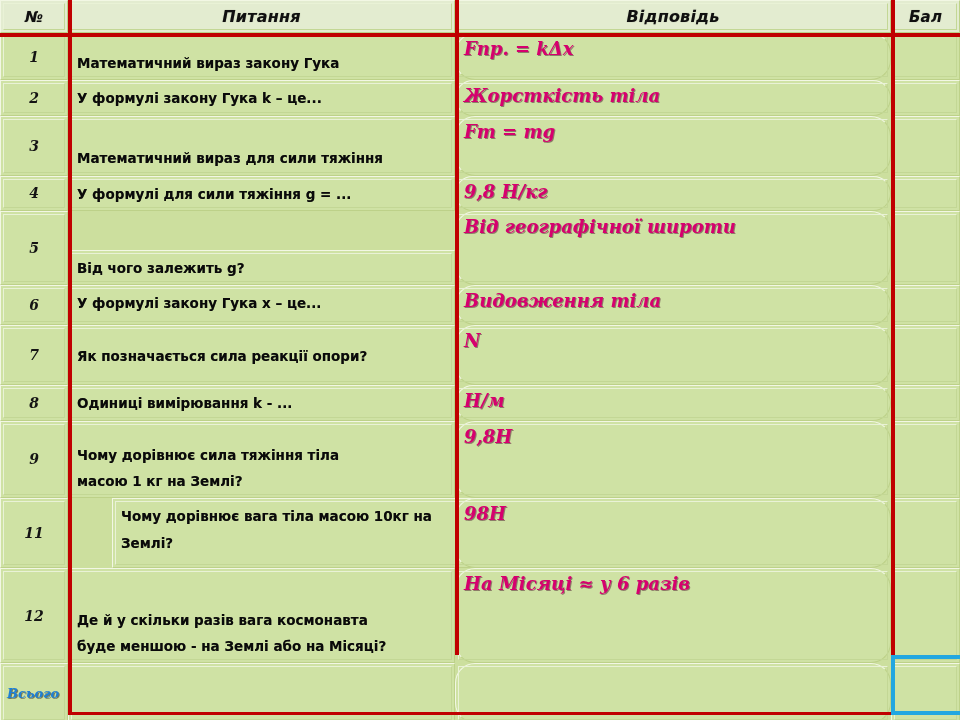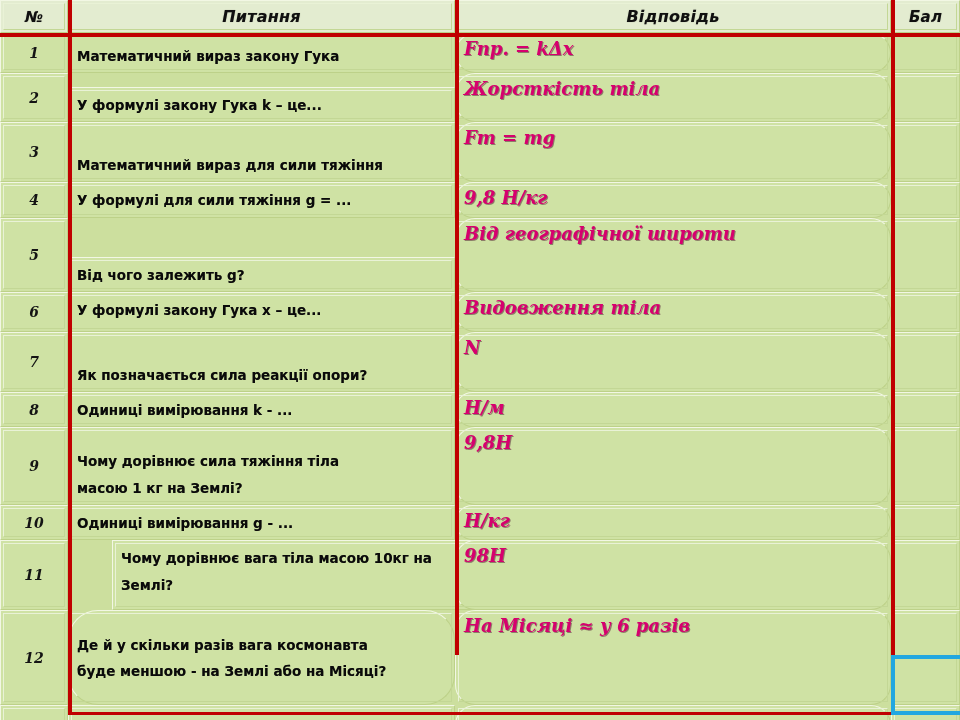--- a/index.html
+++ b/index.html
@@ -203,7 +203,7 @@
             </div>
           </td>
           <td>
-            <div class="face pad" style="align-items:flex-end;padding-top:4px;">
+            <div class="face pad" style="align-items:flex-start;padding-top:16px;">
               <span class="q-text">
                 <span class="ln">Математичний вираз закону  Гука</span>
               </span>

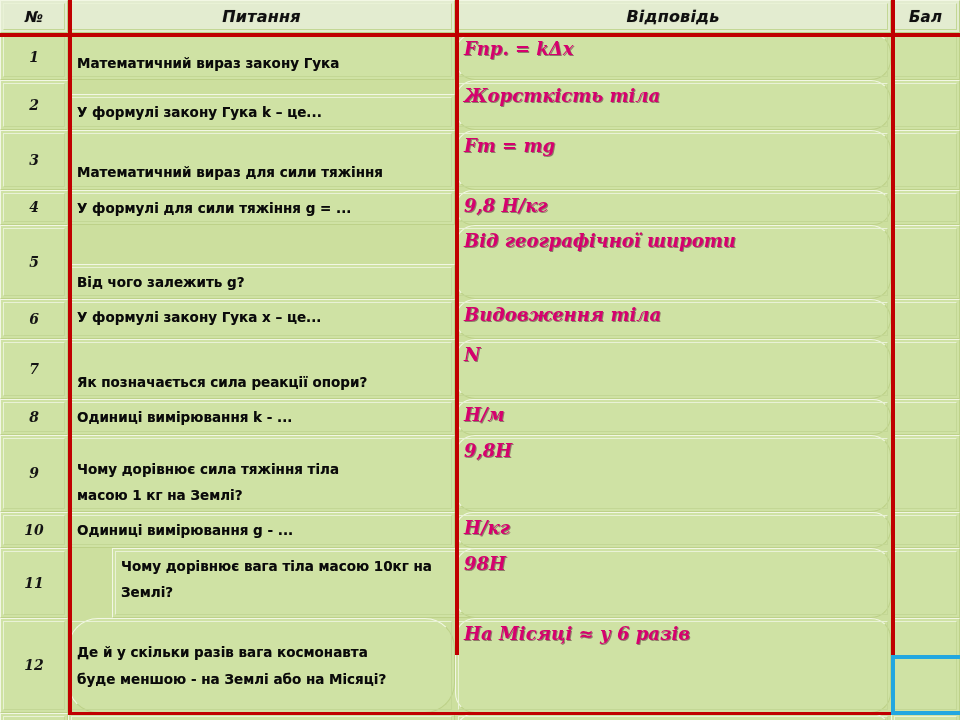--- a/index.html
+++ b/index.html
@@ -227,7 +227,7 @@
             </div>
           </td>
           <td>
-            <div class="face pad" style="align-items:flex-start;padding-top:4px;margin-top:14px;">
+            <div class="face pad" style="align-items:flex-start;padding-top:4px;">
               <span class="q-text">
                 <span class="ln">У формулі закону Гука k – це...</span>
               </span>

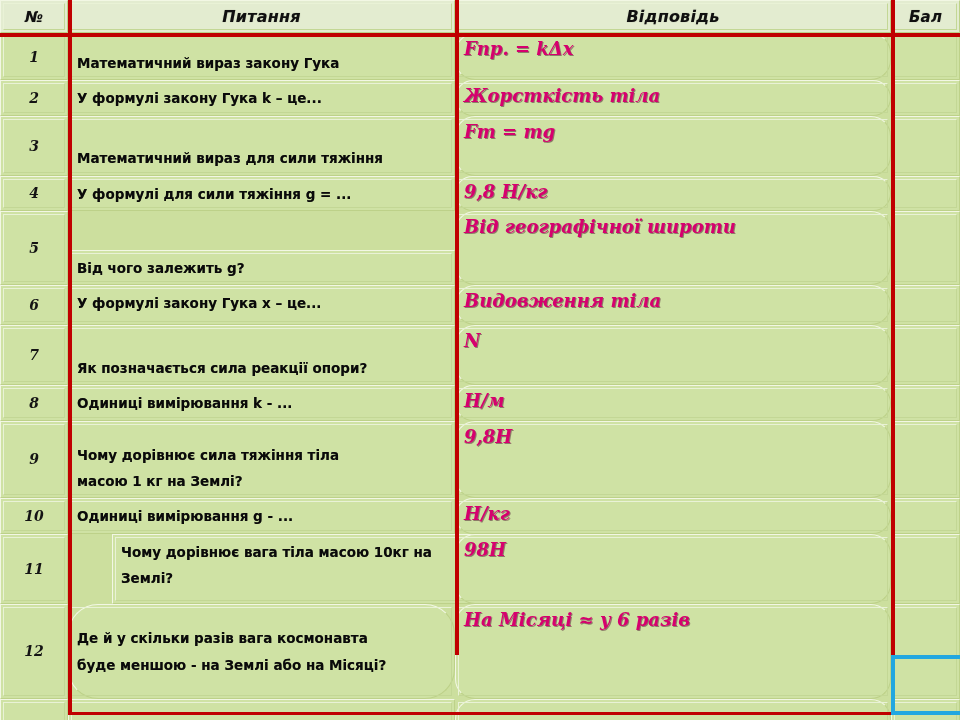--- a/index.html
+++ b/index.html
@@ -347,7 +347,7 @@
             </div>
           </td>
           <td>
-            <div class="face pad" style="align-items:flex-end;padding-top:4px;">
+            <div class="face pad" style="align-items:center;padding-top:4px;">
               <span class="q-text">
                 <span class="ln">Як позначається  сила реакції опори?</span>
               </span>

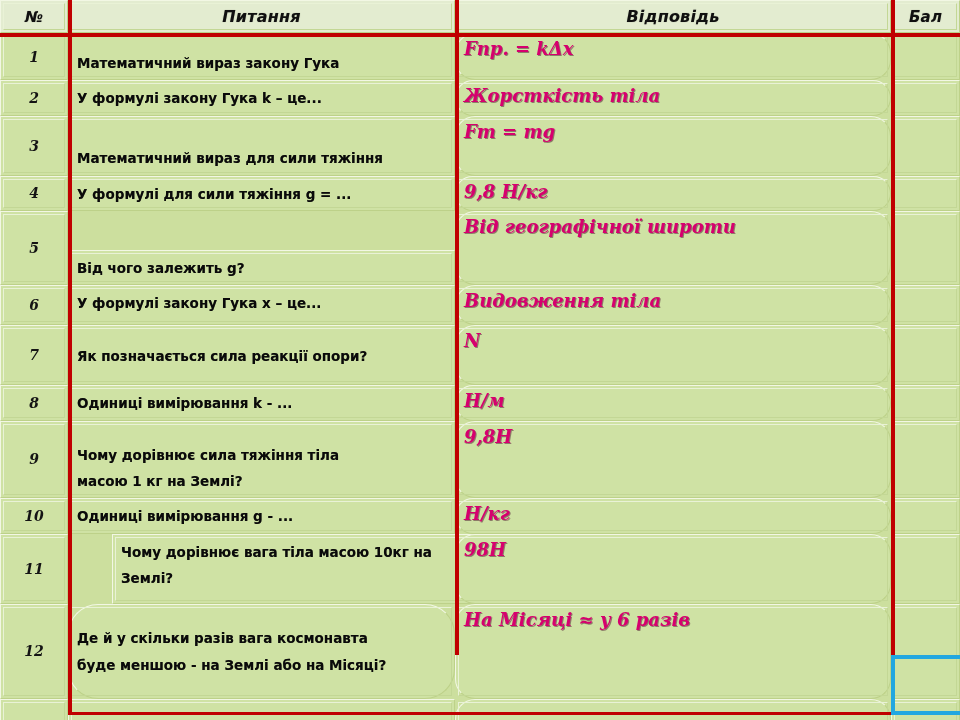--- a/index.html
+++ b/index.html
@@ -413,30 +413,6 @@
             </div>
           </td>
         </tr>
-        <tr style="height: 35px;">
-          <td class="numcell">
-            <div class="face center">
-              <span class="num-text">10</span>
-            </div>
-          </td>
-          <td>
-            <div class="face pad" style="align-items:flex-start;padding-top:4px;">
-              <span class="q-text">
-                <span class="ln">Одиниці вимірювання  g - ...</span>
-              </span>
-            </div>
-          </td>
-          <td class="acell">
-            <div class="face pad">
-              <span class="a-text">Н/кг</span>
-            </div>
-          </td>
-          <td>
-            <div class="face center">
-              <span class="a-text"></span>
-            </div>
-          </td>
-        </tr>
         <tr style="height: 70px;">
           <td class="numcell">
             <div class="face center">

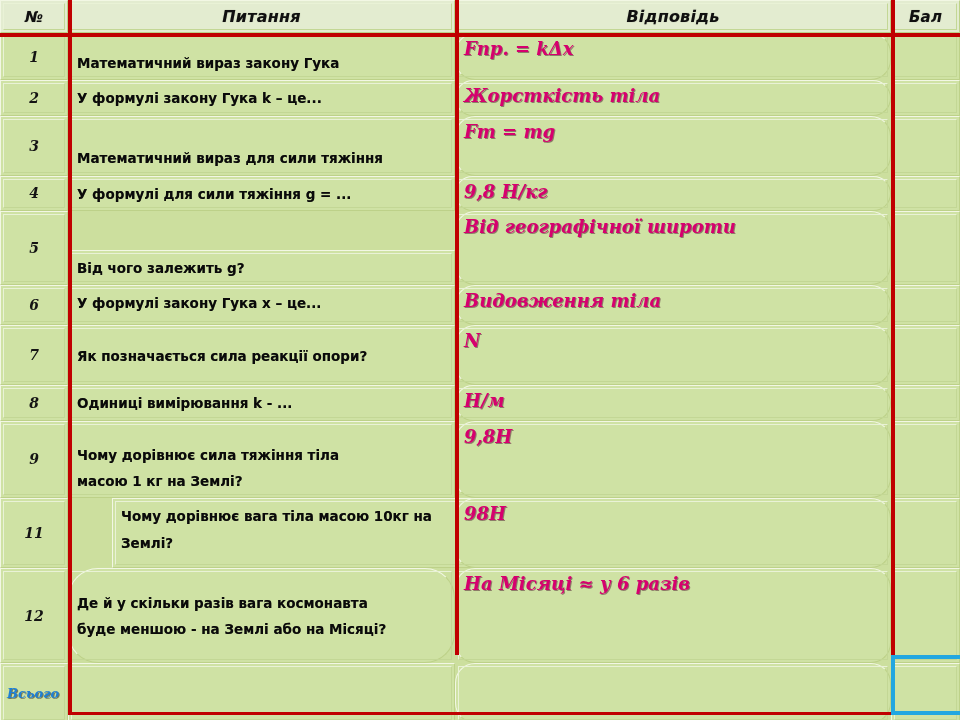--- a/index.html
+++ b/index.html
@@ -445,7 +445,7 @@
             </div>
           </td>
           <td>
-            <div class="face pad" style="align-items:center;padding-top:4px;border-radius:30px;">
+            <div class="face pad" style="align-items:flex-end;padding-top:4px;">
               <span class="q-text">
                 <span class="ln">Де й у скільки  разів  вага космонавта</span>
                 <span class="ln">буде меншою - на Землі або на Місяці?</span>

* * *

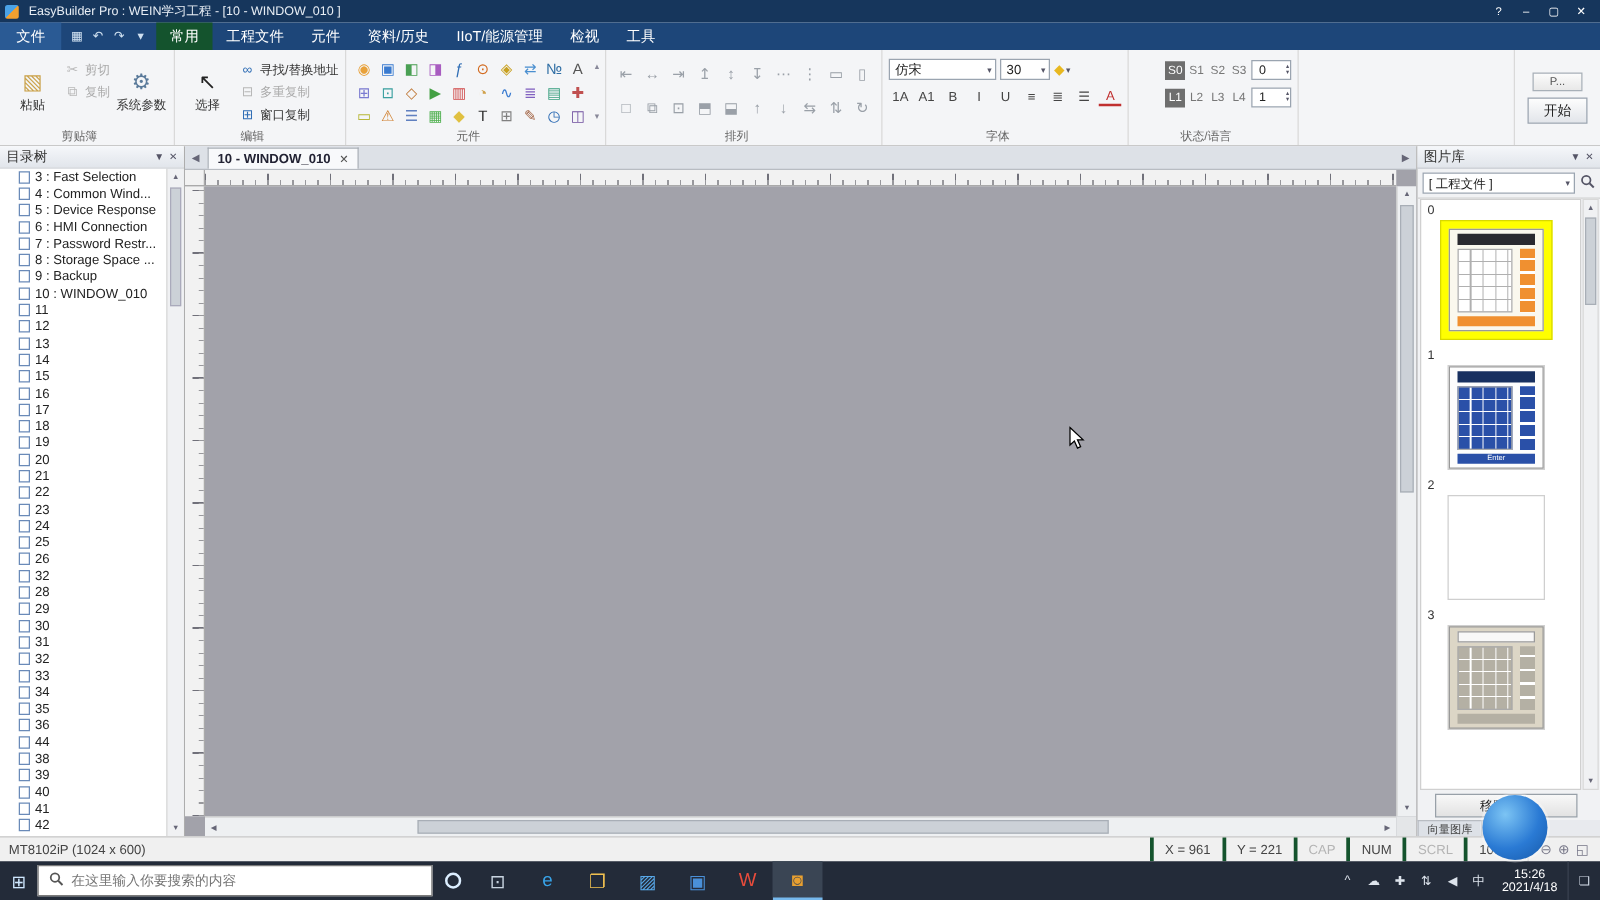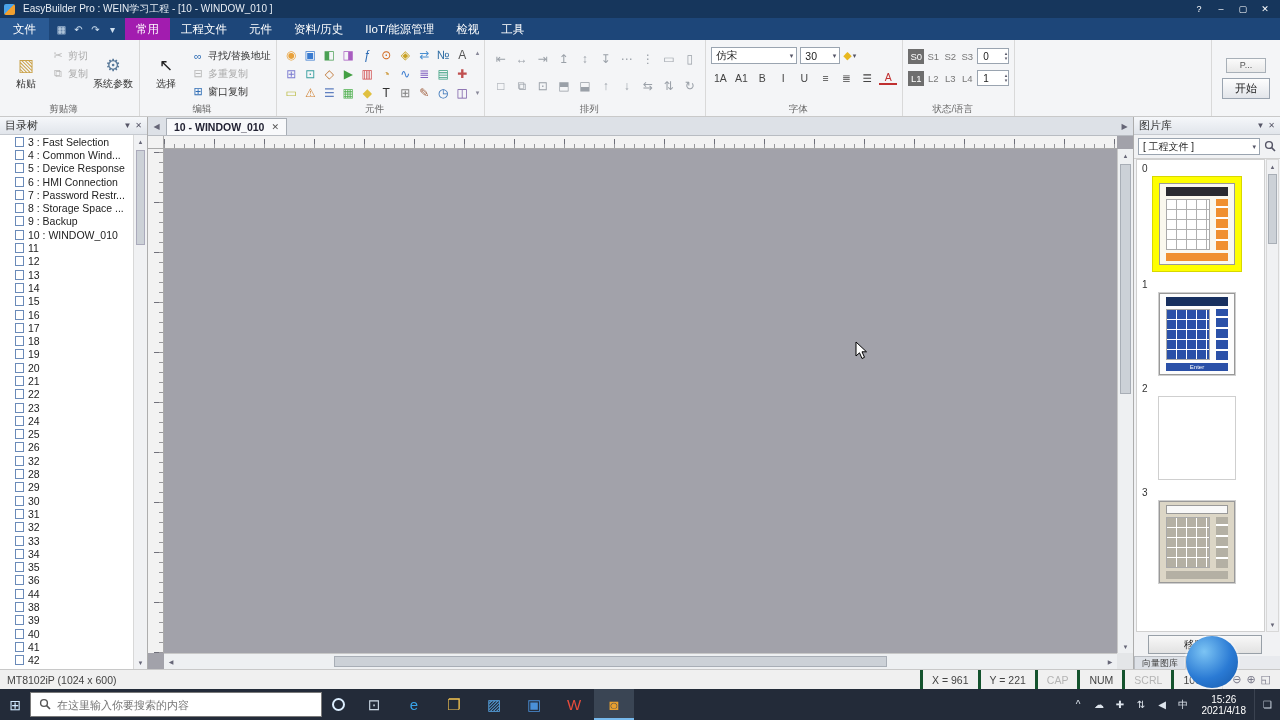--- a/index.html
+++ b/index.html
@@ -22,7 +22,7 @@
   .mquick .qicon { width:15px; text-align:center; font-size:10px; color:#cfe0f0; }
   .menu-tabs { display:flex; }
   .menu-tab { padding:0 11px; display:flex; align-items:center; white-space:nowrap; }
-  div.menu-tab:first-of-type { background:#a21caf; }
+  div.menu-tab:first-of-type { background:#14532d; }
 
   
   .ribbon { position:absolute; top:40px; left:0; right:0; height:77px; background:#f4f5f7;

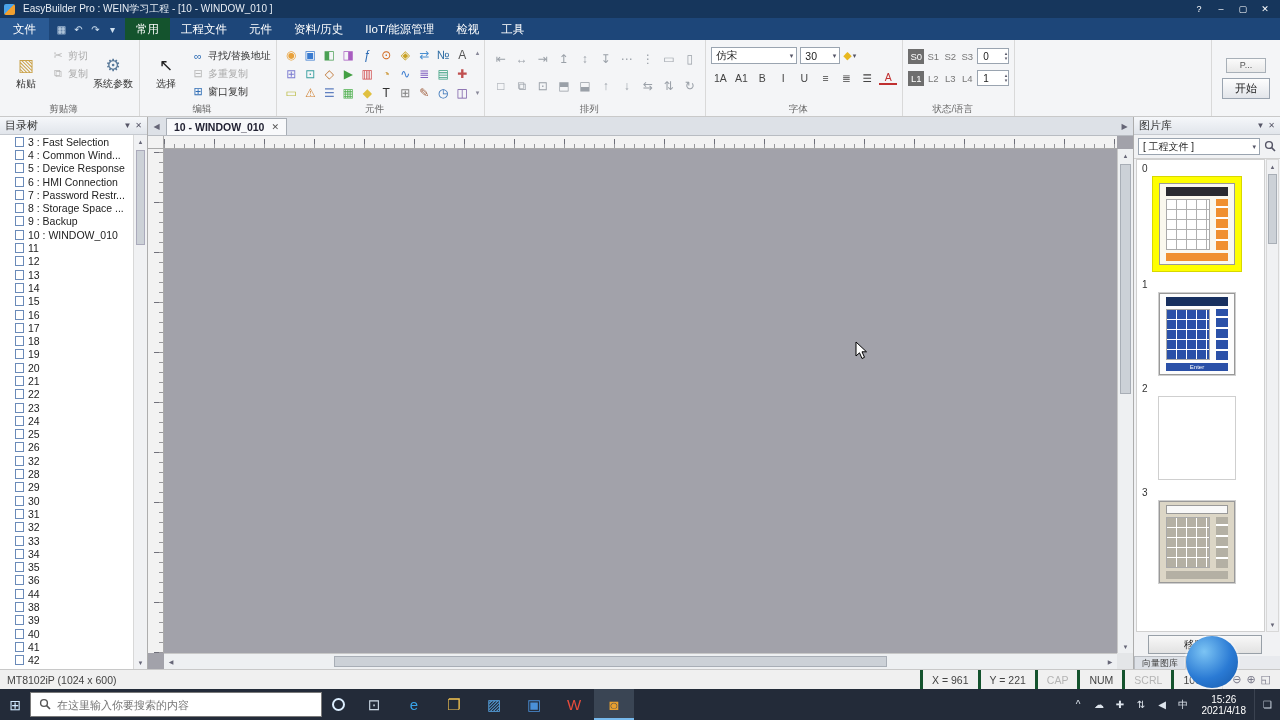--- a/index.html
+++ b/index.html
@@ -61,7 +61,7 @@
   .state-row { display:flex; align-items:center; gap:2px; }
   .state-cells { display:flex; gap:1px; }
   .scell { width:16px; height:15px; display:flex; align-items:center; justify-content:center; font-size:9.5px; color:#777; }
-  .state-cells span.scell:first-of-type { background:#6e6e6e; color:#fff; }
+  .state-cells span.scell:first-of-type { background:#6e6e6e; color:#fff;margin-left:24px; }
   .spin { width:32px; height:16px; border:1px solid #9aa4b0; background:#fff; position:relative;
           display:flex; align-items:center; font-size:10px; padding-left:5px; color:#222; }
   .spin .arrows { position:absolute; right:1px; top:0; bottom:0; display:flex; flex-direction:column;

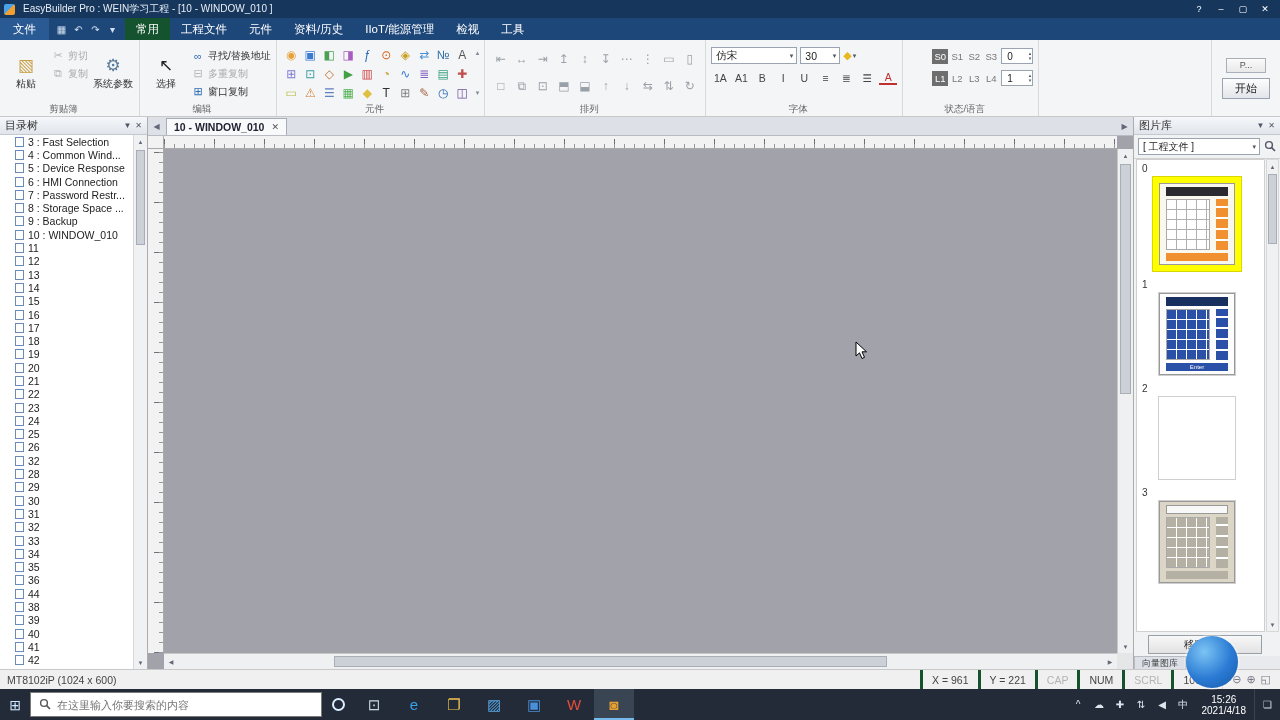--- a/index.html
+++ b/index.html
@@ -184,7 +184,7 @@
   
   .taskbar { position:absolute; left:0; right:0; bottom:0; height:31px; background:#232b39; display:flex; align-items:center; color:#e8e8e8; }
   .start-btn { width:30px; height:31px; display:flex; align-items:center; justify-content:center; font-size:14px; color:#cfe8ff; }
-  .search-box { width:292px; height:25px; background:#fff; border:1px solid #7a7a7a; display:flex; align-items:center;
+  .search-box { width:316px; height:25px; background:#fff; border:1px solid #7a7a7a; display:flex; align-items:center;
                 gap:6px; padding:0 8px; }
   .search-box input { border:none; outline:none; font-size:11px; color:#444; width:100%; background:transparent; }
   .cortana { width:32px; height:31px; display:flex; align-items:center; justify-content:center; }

_WHAT YOU HAVE TO DO:_ Pull every line containing the word "bottom" out of the entries above.

_RESPONSE:_
   .spin .arrows { position:absolute; right:1px; top:0; bottom:0; display:flex; flex-direction:column;
   .taskbar { position:absolute; left:0; right:0; bottom:0; height:31px; background:#232b39; display:flex; align-items:center; color:#e8e8e8; }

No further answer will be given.